Meine grössten Fragezeichen aber setze ich am Anlass selber. Da startet der Soundmobil-Tross ab 20:00 Uhr und 3 Stunden lang beobachtet man das Scharmützel der Chaoten, welche sich VOR dem eigentlichen Demo-Umzug ziemlich aktiv bemerkbar machen und sich abgesondert haben. Die Masse ist kein Schutzschild, wie das oft erwähnt wird. Diese Chaoten nehmen nur den Anlass selber als Eintrittskarte, um „ihre“ Stadt zu verunsichern. Sie sind nicht Teil von „Tanz Dich frei“ — sie nehmen nicht die Stadt ein, den Raum – so wie der Demo-Umzug –, sondern sie randalieren, spielen mit Feuerwerk und erklimmen Gebäude. Die Chaoten machen ganz einfach auf sich aufmerksam. Man lässt sie gewähren – niemand ist da um einzuschreiten. Erst als man beim Bundesplatz ankommt, ist die Polizei omnipräsent. Einerseits ist da eine lächerliche Absperrung, die locker weggetragen wird. Andererseits hat die Polizei eine Null-Toleranz vor dem Bundeshaus verordnet, einer Passage, die viel zu markant durch den hohen Sicherheitszaun verengt wurde. Hier wird alles von der Polizei sofort, klar und deutlich abgewehrt. Nulltoleranz eben. Meine zentrale Frage aber ist: Was hat die Polizei während der ersten 3 Stunden gemacht? Man hat die Hunde frei laufen lassen und gewartet, bis sie so aufgedreht und überdreht sind, dass es unwillkürlich beim Zusammenprall mit der Polizei eskalierte. Es war klar, dass die Chaoten zubeissen werden. Warum hat hier niemand während der Wartezeit das Konzept geändert? Tränengas stand bereit, der Helikopter war vorbereitet, alles war auf Eskalation eingestimmt. – Niemand auf Deseskalation.

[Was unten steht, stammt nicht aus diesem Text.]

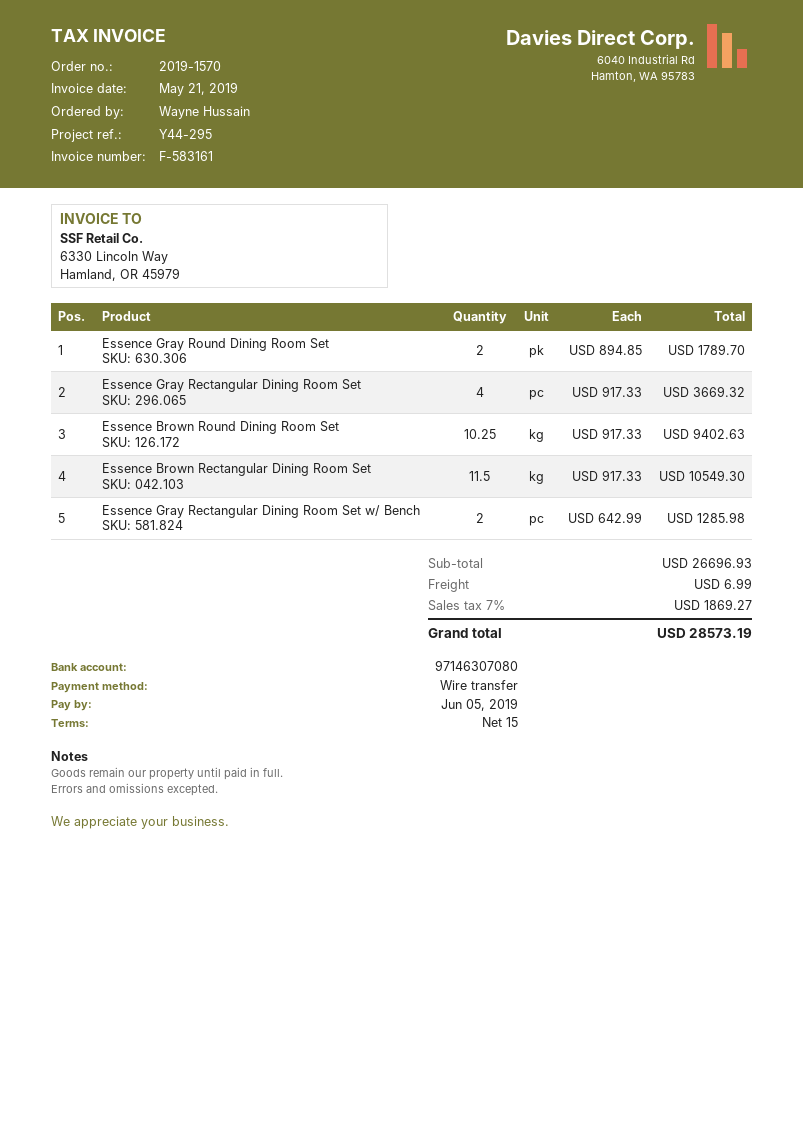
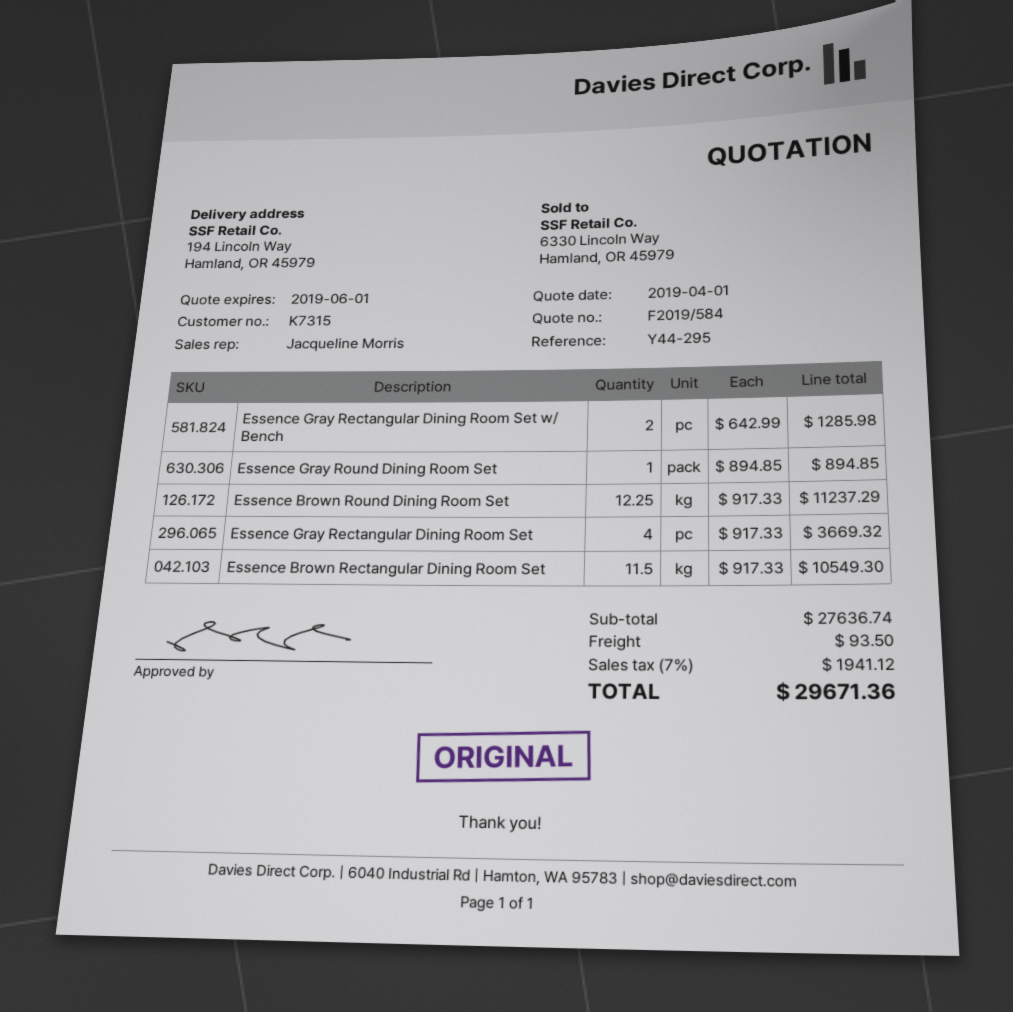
Essence Gray Round Dining Room Set: 2 x 894.85 = 1789.70 -> 1 x 894.85 = 894.85
Essence Brown Round Dining Room Set: 10.25 x 917.33 = 9402.63 -> 12.25 x 917.33 = 11237.29
subtotal: 26696.93 -> 27636.74
shipping: 6.99 -> 93.50
tax: 7% = 1869.27 -> 7% = 1941.12
total: 28573.19 -> 29671.36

Da sich diese Chaos-Trupp wunderbar VOR der Masse bewegte, hätte man diese fast geschlossen isolieren können. Ich meine, es waren ca. 70 Personen, welche die Sicherheit von ca. 7‘000 friedlichen Personen aufs Spiel setzten. Die Polizei wehrte sich gegen die Chaoten wie im Burg-Zeitalter, hinter Mauern und schoss aus Schiessscharten – so zumindest im Beginn. Dies wirkt provokativ und reizt die ungeschützt auf der Strasse stehenden Chaoten. Klar, dass diese reagierten. Ist das zu viel Psychologie für die Polizei? DAS gibt mir zu denken.

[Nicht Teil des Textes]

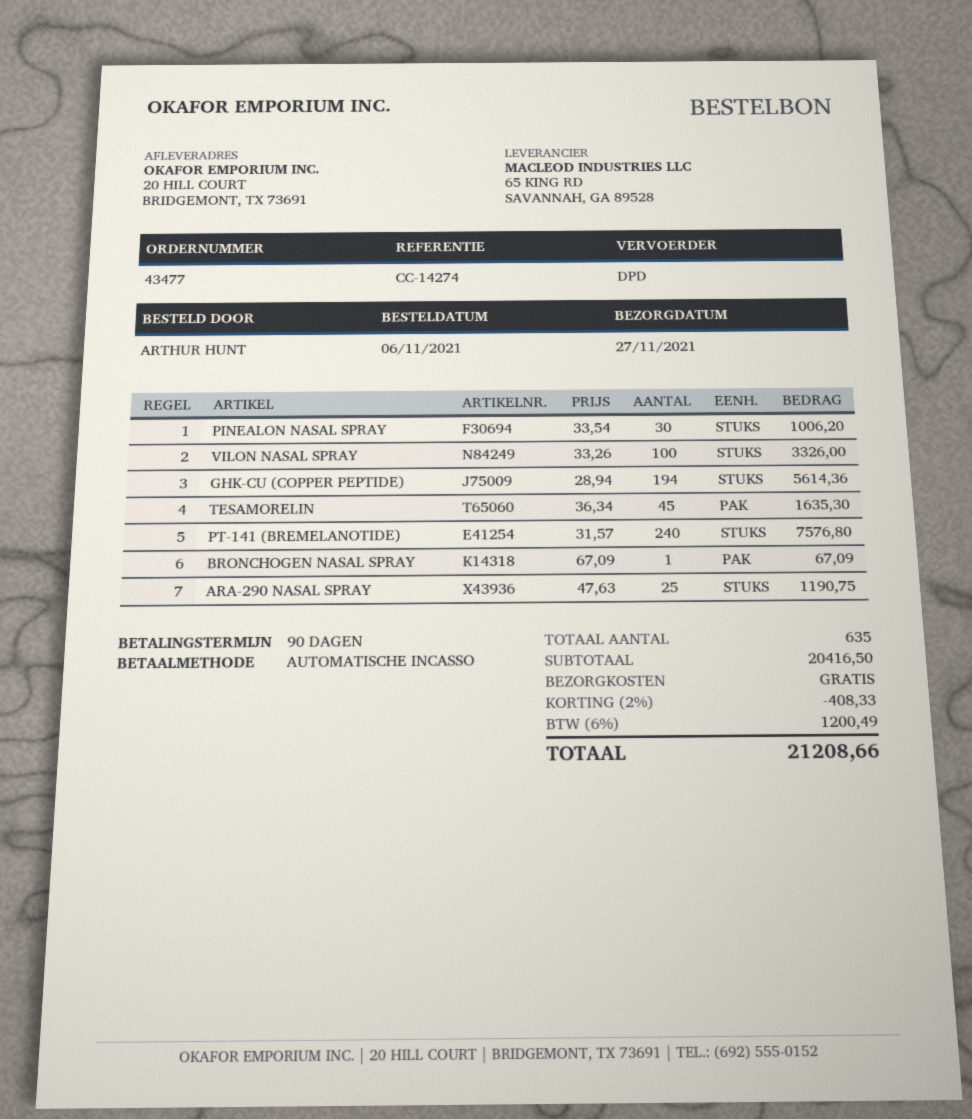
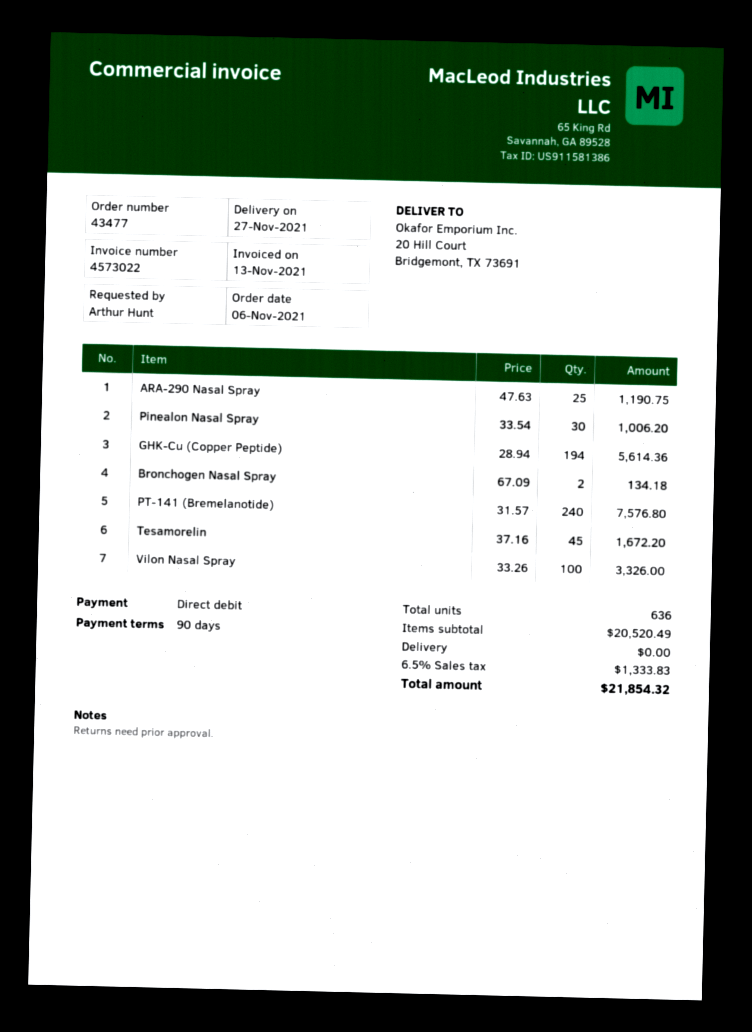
TESAMORELIN: 45 x 36.34 = 1635.30 -> 45 x 37.16 = 1672.20
BRONCHOGEN NASAL SPRAY: 1 x 67.09 = 67.09 -> 2 x 67.09 = 134.18
total quantity: 635 -> 636
subtotal: 20416.50 -> 20520.49
discount: 2% = 408.33 -> none
tax: 6% = 1200.49 -> 6.5% = 1333.83
total: 21208.66 -> 21854.32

Damit will ich in keiner Weise die Chaoten in Schutz nehmen. Meine Fragen sollen nur helfen, den Polizeieinsatz oder die Berner-Konfliktfähigkeit zu überdenken. Und es ist absolut korrekt, dass die VeranstalterInnen, wie die Fanclubs eine Woche zuvor ebenso, zu Rechenschaft gezogen werden müssen. Ich finde es auch nicht gut, dass die VeranstalterInnen von „Tanz Dich frei“ sich anonym verhalten. Ich kann mir einigermassen vorstellen, weshalb sie diesen Weg gewählt haben. Aber gut finde ich das nicht.

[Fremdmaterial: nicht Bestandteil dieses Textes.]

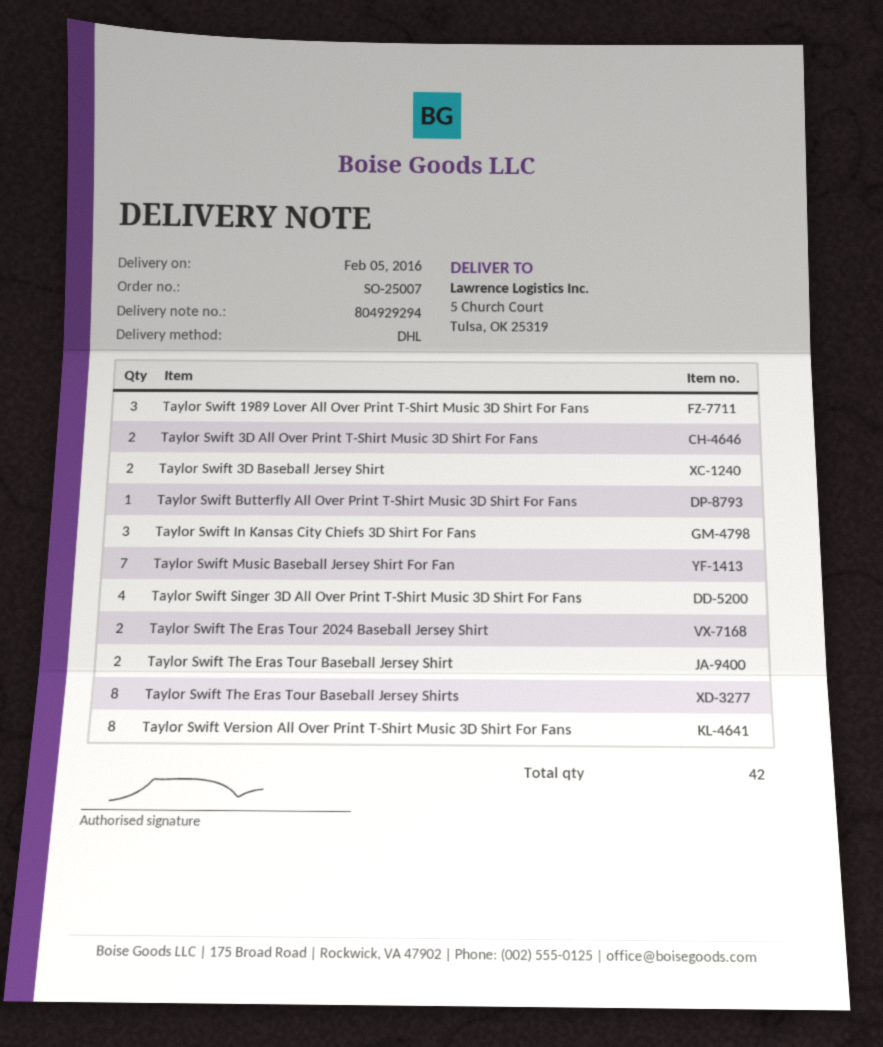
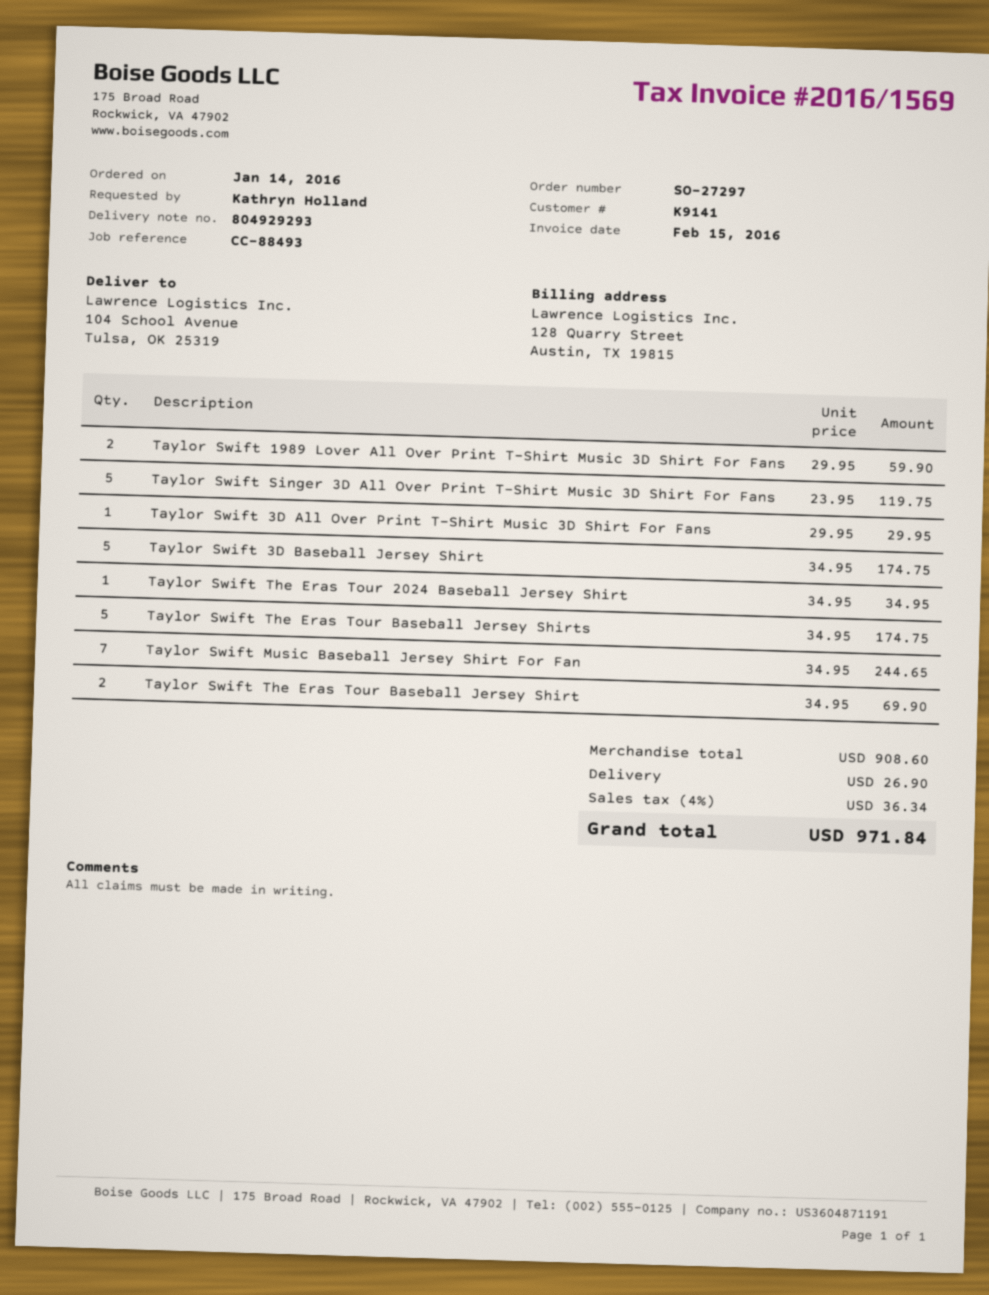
order number: SO-25007 -> SO-27297
delivery note number: 804929294 -> 804929293
ship to: 5 Church Court, Tulsa, OK 25319 -> 104 School Avenue, Tulsa, OK 25319
Taylor Swift 1989 Lover All Over Print T-Shirt Music 3D Shirt For Fans: 3 -> 2
Taylor Swift 3D All Over Print T-Shirt Music 3D Shirt For Fans: 2 -> 1
Taylor Swift 3D Baseball Jersey Shirt: 2 -> 5
Taylor Swift Butterfly All Over Print T-Shirt Music 3D Shirt For Fans: 1 -> none
Taylor Swift In Kansas City Chiefs 3D Shirt For Fans: 3 -> none
Taylor Swift Singer 3D All Over Print T-Shirt Music 3D Shirt For Fans: 4 -> 5
Taylor Swift The Eras Tour 2024 Baseball Jersey Shirt: 2 -> 1
Taylor Swift The Eras Tour Baseball Jersey Shirts: 8 -> 5
Taylor Swift Version All Over Print T-Shirt Music 3D Shirt For Fans: 8 -> none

Total übermässig jedoch finde ich die allgemeinen Reaktionen. Die Presse ist seit Wochen und seit zwei Tagen übermässig mit dem Thema beschäftigt. In Zürich kommt so ein Scharmützel öfters vor, und dabei geht auch gern mal ein Ferrari zu Bruch. Aber deswegen gibt es nicht so ein Geschrei. Sind wir in Bern einfach konfliktunfähig? Sind wir in Bern am Wochenende aus einem Dornröschenschlaf aufgewacht? Seit vielen Jahren hat man hier kein Tränengas mehr gerochen. Es ist ruhig geworden in Bern. Laute Stimmen sind nicht willkommen. Man hat vor vielen Jahren das „Berner Jugendfest“ weggespart und der Jugend fast jeden Platz weggenommen und will weiterhin über die Reitschule diskutieren. Die Schützematt soll „zivilisiert“ werden. Fast alles wird politisch und von Ämtern beherrscht – kaum ein Platz, der nicht „verstaatlicht“ wurde. Dass wir damit eine Ohnmacht aufbauen, die einigen Menschen unangenehm ist, wird nicht mehr diskutiert. Die Kultursekretärin von Bern meint ja, dass die Menschen die Stadt selber in Beschlag nehmen. Wirklich? Ist dem so?
Vielleicht hat diese Wochenende, neben den Schuldfragen, doch auch noch die eine oder andere Idee von öffentlichem Raum und Fragen zu unserer Gesellschaft hinterlassen. Wenn nicht, dann wäre dies ein ganz erbärmliches Zeichen. Aber für uns alle.